= YOUR OBJECTIVE =
From the records below, copy out exactly the lines from the one containing "- JSesh has" to the one containing "even ears (audio)!", both included. Add nothing else.

MATERIAL FOR THE TASK section start

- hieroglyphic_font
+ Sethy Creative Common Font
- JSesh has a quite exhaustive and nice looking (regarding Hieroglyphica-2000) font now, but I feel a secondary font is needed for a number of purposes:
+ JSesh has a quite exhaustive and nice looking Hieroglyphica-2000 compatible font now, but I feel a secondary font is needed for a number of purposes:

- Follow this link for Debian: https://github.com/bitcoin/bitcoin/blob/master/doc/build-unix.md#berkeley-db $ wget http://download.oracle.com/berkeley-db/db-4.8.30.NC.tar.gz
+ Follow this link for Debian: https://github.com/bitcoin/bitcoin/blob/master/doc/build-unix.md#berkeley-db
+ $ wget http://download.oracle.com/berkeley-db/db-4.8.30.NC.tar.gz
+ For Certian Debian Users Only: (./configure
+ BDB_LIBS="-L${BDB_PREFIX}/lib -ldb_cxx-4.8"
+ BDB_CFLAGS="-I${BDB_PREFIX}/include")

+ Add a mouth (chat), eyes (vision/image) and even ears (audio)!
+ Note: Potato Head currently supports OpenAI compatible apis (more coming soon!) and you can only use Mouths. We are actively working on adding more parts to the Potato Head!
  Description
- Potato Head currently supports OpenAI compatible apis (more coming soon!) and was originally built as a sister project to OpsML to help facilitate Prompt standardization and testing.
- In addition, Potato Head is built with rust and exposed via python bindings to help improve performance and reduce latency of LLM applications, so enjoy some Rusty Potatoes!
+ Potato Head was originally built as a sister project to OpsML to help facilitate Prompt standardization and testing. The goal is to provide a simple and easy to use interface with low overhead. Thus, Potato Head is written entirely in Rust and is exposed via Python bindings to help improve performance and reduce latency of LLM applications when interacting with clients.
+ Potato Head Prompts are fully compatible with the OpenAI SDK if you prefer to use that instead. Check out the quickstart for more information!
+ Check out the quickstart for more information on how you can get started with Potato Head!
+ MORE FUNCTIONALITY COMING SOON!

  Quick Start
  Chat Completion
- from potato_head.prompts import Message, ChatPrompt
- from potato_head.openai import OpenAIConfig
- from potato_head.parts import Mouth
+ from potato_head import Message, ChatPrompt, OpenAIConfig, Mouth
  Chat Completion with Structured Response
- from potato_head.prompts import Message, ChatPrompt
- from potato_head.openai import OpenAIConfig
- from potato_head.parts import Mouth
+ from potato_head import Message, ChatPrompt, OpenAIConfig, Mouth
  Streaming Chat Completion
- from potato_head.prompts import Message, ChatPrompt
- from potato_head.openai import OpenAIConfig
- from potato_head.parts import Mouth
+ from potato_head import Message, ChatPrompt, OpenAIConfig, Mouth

MATERIAL FOR THE TASK section end

= SOLUTION FOR THIS PROBLEM =
- JSesh has a quite exhaustive and nice looking (regarding Hieroglyphica-2000) font now, but I feel a secondary font is needed for a number of purposes:
+ JSesh has a quite exhaustive and nice looking Hieroglyphica-2000 compatible font now, but I feel a secondary font is needed for a number of purposes:

- Follow this link for Debian: https://github.com/bitcoin/bitcoin/blob/master/doc/build-unix.md#berkeley-db $ wget http://download.oracle.com/berkeley-db/db-4.8.30.NC.tar.gz
+ Follow this link for Debian: https://github.com/bitcoin/bitcoin/blob/master/doc/build-unix.md#berkeley-db
+ $ wget http://download.oracle.com/berkeley-db/db-4.8.30.NC.tar.gz
+ For Certian Debian Users Only: (./configure
+ BDB_LIBS="-L${BDB_PREFIX}/lib -ldb_cxx-4.8"
+ BDB_CFLAGS="-I${BDB_PREFIX}/include")

+ Add a mouth (chat), eyes (vision/image) and even ears (audio)!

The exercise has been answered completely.